Confratelli disorientati e divisi


Disorientati e divisi. Tra chi, alla notizia dello spostamento delle gare, ha subito pensato alla rivolta, spingendosi fino all’ipotesi ‘boicottaggio’. E chi si interroga sul senso e sulle modalità attraverso le quali dare sfogo al moto di protesta nato tra i confratelli.

All’indomani della decisione dell’arcivescovo di anticipare le gare delle due processioni – Addolorata e Misteri – al 16 marzo, interrompendo di botto una tradizione bicentenaria che le ha viste sempre svolgersi la domenica delle Palme, è complicato stabilire un percorso comune. I confratelli – del Carmine come dell’Addolorata – non nascondono il rammarico – la rabbia, la definisce, fuori dai denti, qualcuno di loro – alla notizia che li ha colti impreparati e che soprattutto fa pensare ad ulteriori modifiche per le prossime edizioni della Settimana Santa. Lo stesso mons Santoro ha parlato di un primo passo.

C’è chi ha anche pensato di raccogliere firme. Per ora una petizione ancora non c’è, ma i più confermano che la voce è subito circolata tra i confratelli che partecipano alla gare. Stesso stato d’animo, ma diversi orientamenti. D’altronde nella sola confraternita del Carmine si contano almeno duemila iscritti. Si attende il ritorno di mons Santoro da Roma. 

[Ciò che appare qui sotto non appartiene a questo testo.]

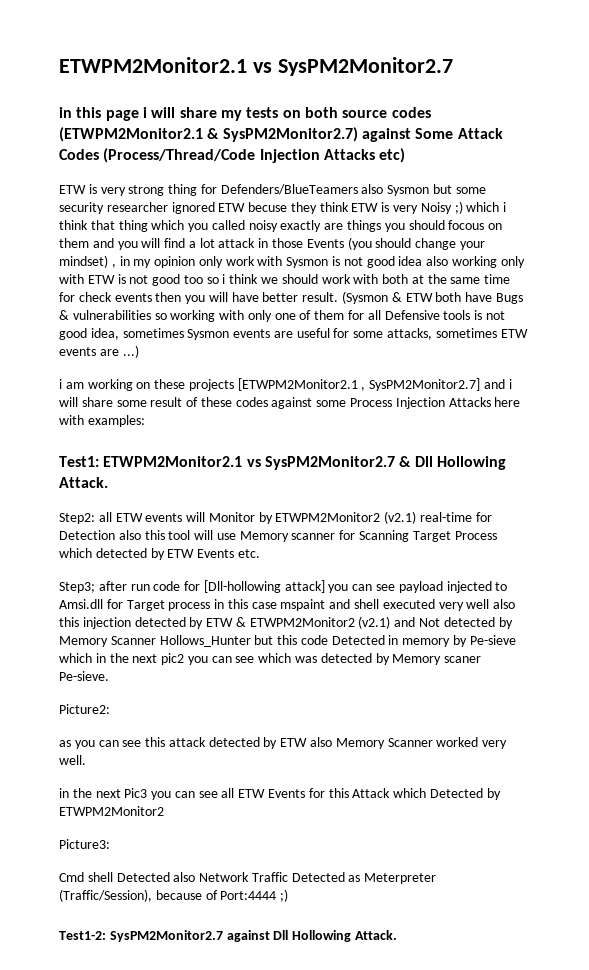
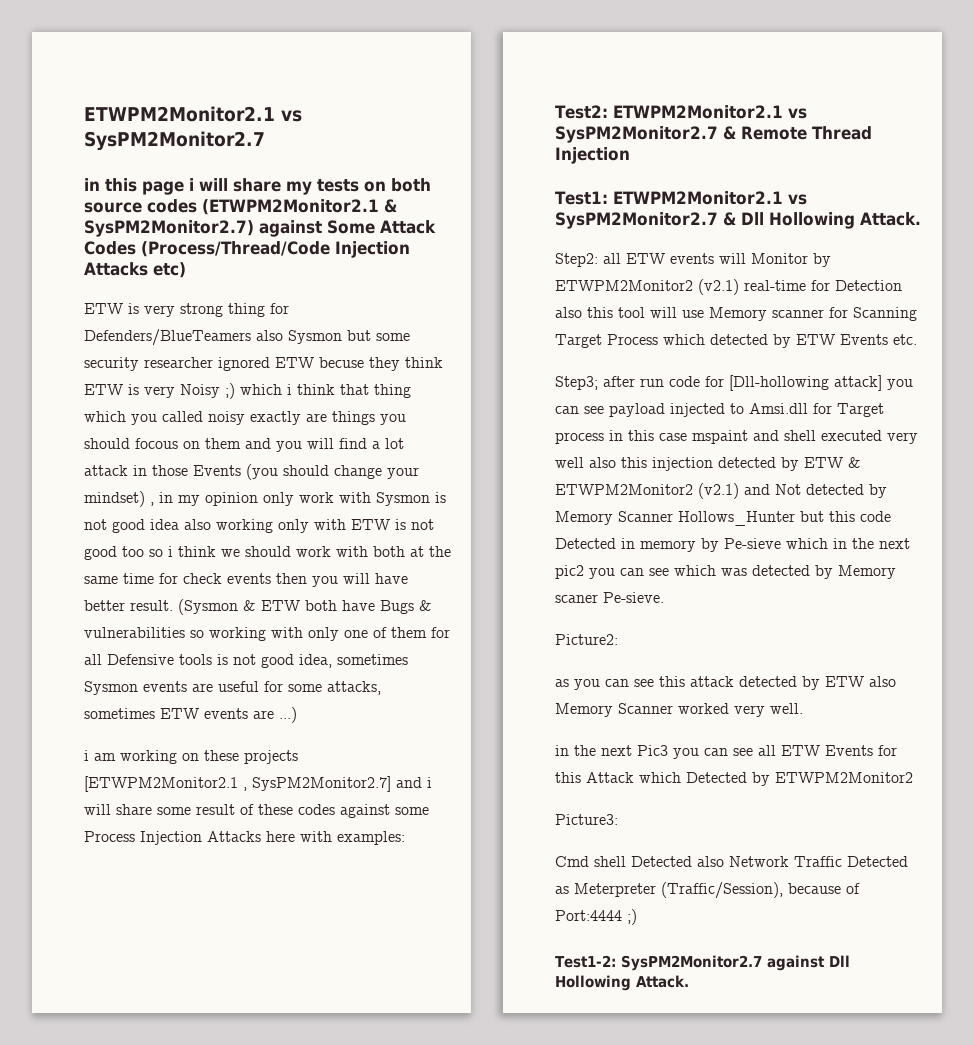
(145, 421) none -> [555,105,807,119] [555,126,872,143] [555,147,630,164] // Test2: ETWPM2Monitor2.1 vs SysPM2Monitor2.7 & Remote Thread Injection

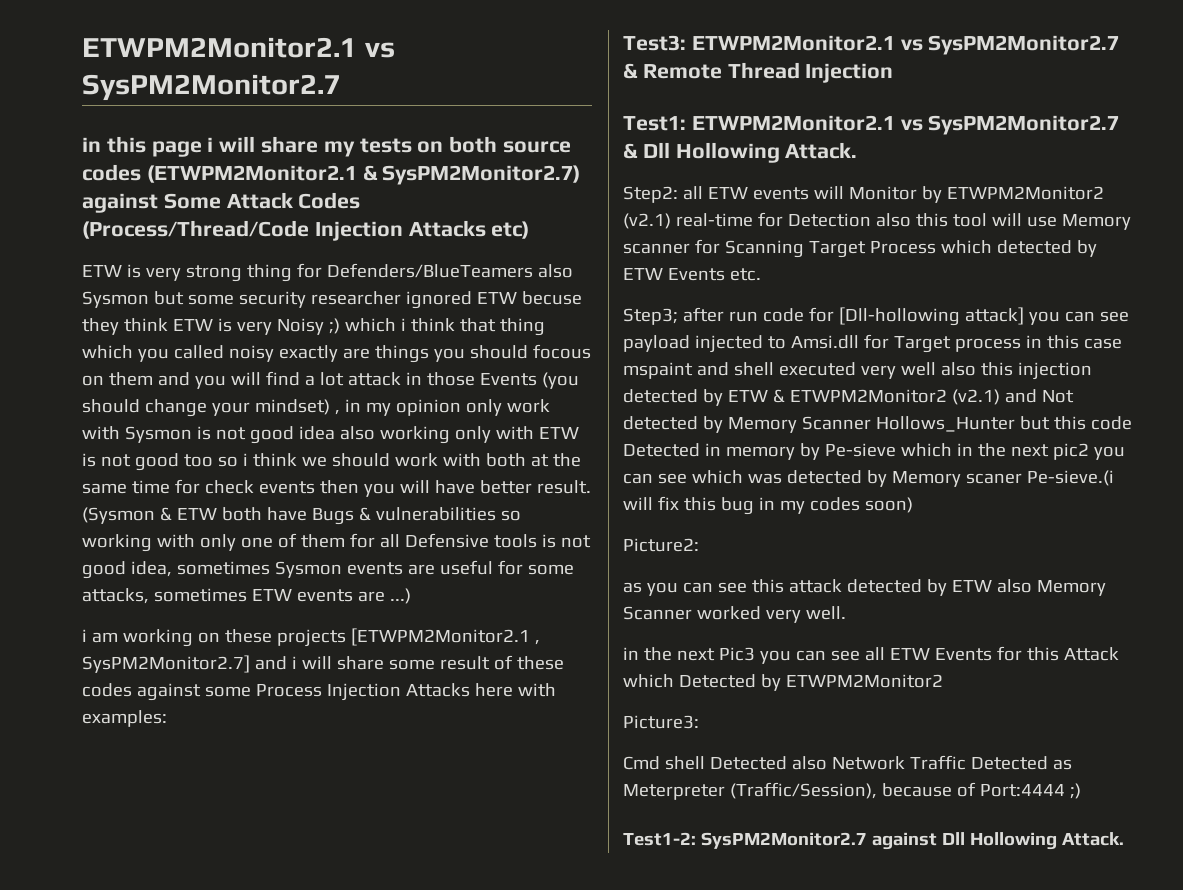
[555,105,608,119] Test2: -> [623,35,686,51] Test3:
[603,592,664,603] Pe-sieve. -> [1026,470,1114,486] [623,496,913,515] Pe-sieve.(i will fix this bug in my codes soon)

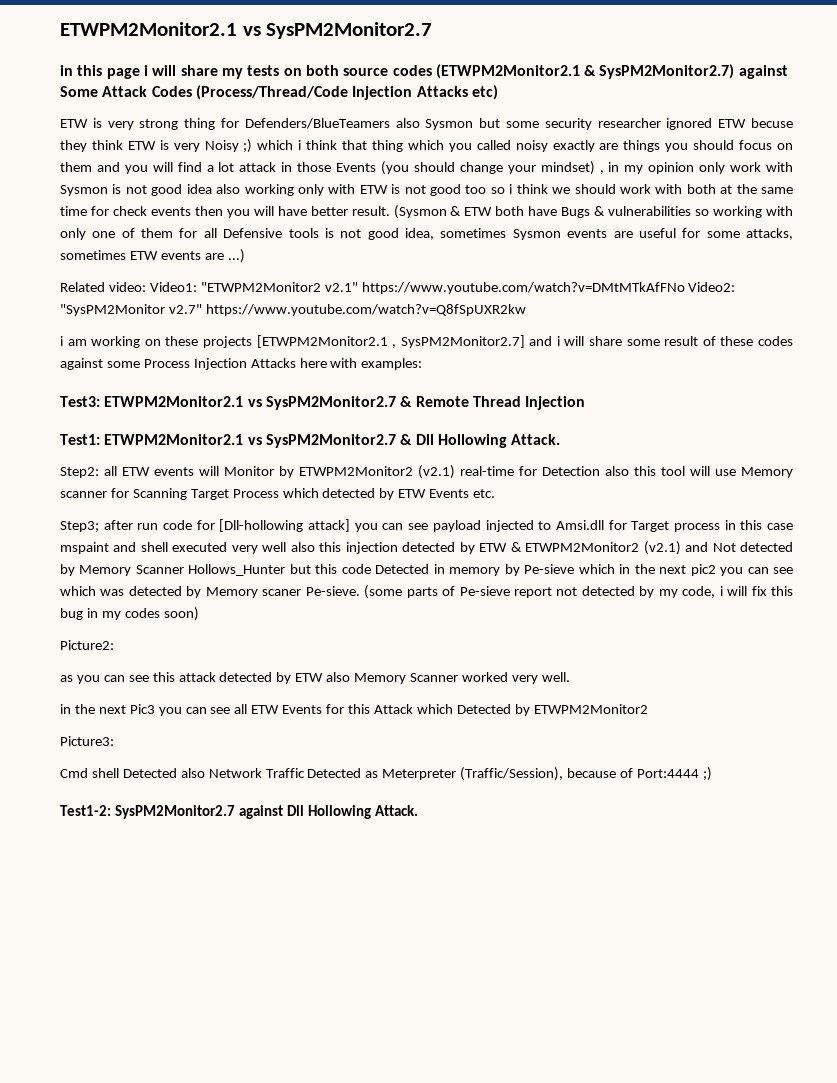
[532,344,591,359] focous -> [739,140,773,150] focus
(411, 596) none -> [60,282,736,294] [60,304,526,316] // Related video: Video1: "ETWPM2Monitor2 v2.1" https://www.youtube.com/watch?v=DMtMTkAfFNo Video2: "SysPM2Monitor v2.7" https://www.youtube.com/watch?v=Q8fSpUXR2kw
[1026,470,1114,486] Pe-sieve.(i -> [305,585,723,599] Pe-sieve. (some parts of Pe-sieve report not detected by my code, i

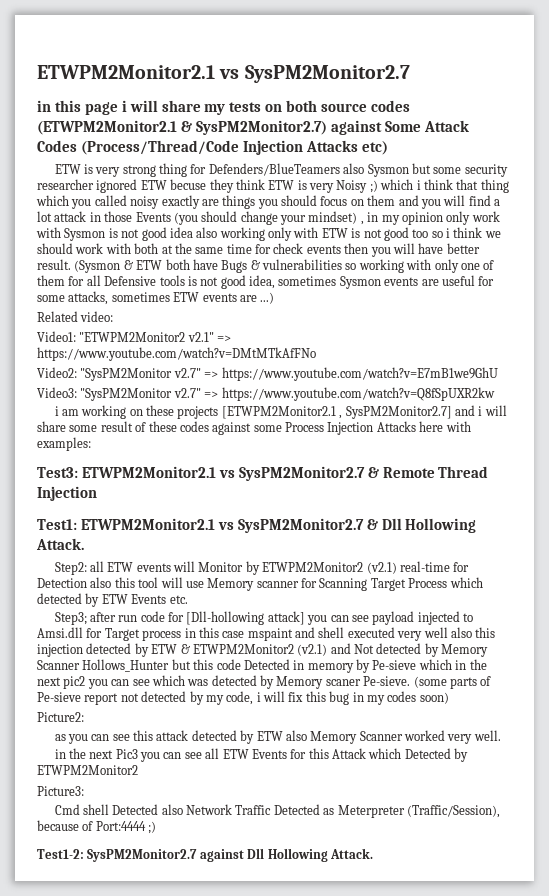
(146, 287) none -> (114, 316) //
(358, 287) none -> [217,335,232,342] =>
(685, 288) none -> (316, 354) //
(202, 309) none -> [204,367,498,381] [37,387,219,401] => https://www.youtube.com/watch?v=E7mB1we9GhU // Video3: "SysPM2Monitor v2.7" =>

E intanto si vive una situazione di stallo nella quale si incastrano i commenti alla ‘bomba’ esplosa in piena Quaresima: “L’arcivescovo ha detto di voler restituire il giorno delle Palme alla famiglia” spiega Francesco, confratello del Carmine “ma noi anche le gare le viviamo come momento da condividere con i nostri cari”. Problemi anche pratici: dalle sale da prenotare al fatto che con le aste che precedono i Riti di più di dieci giorni anche i programmi vengono messi in discussione. Per non parlare di chi racimola fino all’ultimo la somma per “vestirsi” durante le processioni. O di chi deve ancora trovare un compagno per la ‘posta’. Le confraternite dovranno riconvocare i confratelli che avevano ricevuto “l’invito” per giorno 24. Intanto, oggi alla scuola Dante, all’iniziative del Cqv che aveva chiamato, come prassi, i due priori per spiegare alle nuove generazioni la Settimana Santa non c’erano nè Papalia, nè Liuzzi, perché ammalato.